| ASSIGNMENT |
The answer should be a number alone: the count of lines in the listing below that include "armtf".

| SUPPLIED ENTRIES |
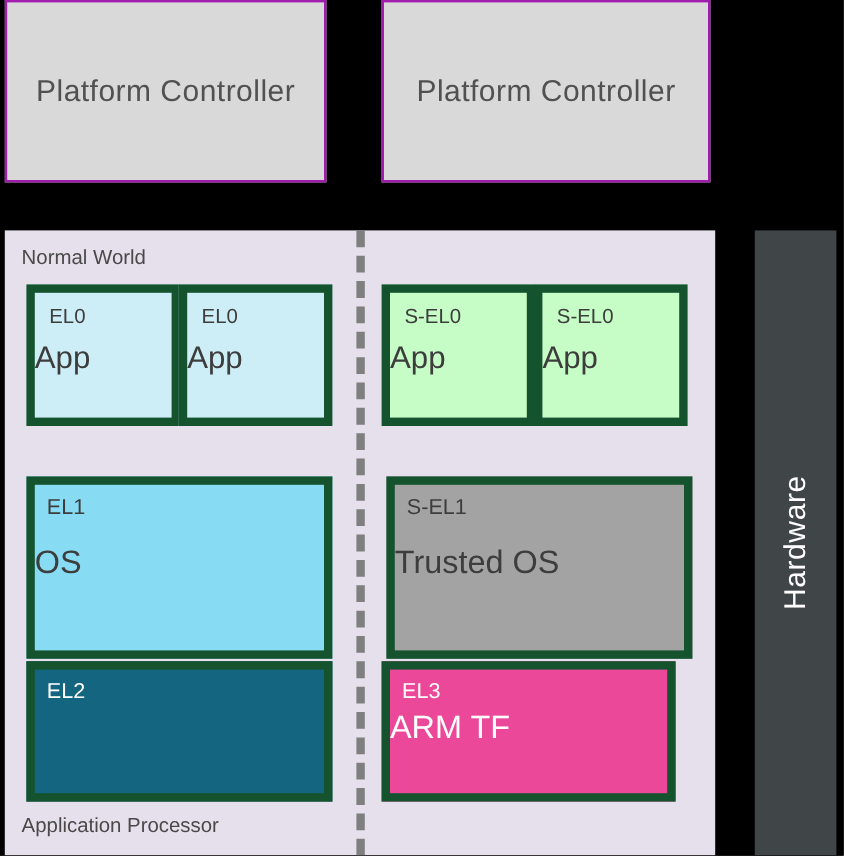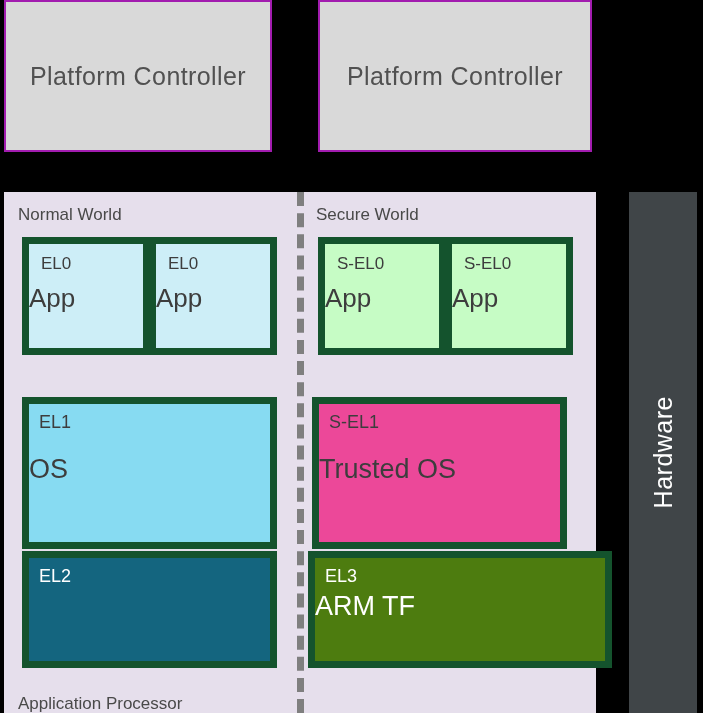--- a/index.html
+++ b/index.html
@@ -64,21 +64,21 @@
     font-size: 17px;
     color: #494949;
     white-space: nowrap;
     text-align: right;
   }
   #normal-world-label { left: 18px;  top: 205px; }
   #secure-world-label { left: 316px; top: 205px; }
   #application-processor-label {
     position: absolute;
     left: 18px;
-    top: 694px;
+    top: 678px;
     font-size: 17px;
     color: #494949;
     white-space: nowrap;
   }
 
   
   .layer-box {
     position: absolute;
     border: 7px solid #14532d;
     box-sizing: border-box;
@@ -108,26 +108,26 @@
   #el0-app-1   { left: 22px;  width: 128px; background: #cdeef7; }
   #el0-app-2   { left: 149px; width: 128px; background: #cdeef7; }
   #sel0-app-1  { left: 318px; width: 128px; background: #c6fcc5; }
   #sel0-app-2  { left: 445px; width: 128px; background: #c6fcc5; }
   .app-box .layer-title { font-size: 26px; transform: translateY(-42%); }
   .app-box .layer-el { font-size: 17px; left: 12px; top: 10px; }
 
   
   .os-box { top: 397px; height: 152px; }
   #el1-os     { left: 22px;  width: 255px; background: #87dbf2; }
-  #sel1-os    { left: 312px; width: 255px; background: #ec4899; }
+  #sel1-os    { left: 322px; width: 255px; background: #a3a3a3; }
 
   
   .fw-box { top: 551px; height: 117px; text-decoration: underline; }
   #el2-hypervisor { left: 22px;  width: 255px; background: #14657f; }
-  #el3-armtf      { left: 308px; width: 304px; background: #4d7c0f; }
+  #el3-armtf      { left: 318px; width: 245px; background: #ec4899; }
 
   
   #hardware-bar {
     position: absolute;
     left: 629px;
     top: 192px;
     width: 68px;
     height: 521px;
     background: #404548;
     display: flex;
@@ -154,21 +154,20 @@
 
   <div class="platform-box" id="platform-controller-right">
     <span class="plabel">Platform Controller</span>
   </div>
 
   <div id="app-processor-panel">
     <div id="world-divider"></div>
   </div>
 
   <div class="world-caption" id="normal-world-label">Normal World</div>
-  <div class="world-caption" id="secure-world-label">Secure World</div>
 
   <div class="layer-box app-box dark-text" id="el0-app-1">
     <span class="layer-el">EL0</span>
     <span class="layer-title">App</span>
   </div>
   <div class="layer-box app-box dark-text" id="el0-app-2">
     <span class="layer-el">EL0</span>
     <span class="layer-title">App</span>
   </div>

==

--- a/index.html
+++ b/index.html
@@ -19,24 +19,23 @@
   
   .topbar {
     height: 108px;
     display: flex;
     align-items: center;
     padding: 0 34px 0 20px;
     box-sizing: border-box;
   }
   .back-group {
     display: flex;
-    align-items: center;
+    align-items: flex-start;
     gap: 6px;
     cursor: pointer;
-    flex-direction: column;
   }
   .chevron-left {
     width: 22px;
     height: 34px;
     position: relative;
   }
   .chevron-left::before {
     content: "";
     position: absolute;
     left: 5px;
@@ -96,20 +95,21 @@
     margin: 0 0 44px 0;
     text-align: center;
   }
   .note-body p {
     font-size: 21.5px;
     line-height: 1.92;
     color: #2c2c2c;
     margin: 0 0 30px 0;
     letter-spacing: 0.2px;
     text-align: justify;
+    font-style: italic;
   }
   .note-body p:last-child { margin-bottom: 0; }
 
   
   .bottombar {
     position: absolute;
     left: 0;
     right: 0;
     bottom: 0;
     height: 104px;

| WRITTEN SOLUTION |
2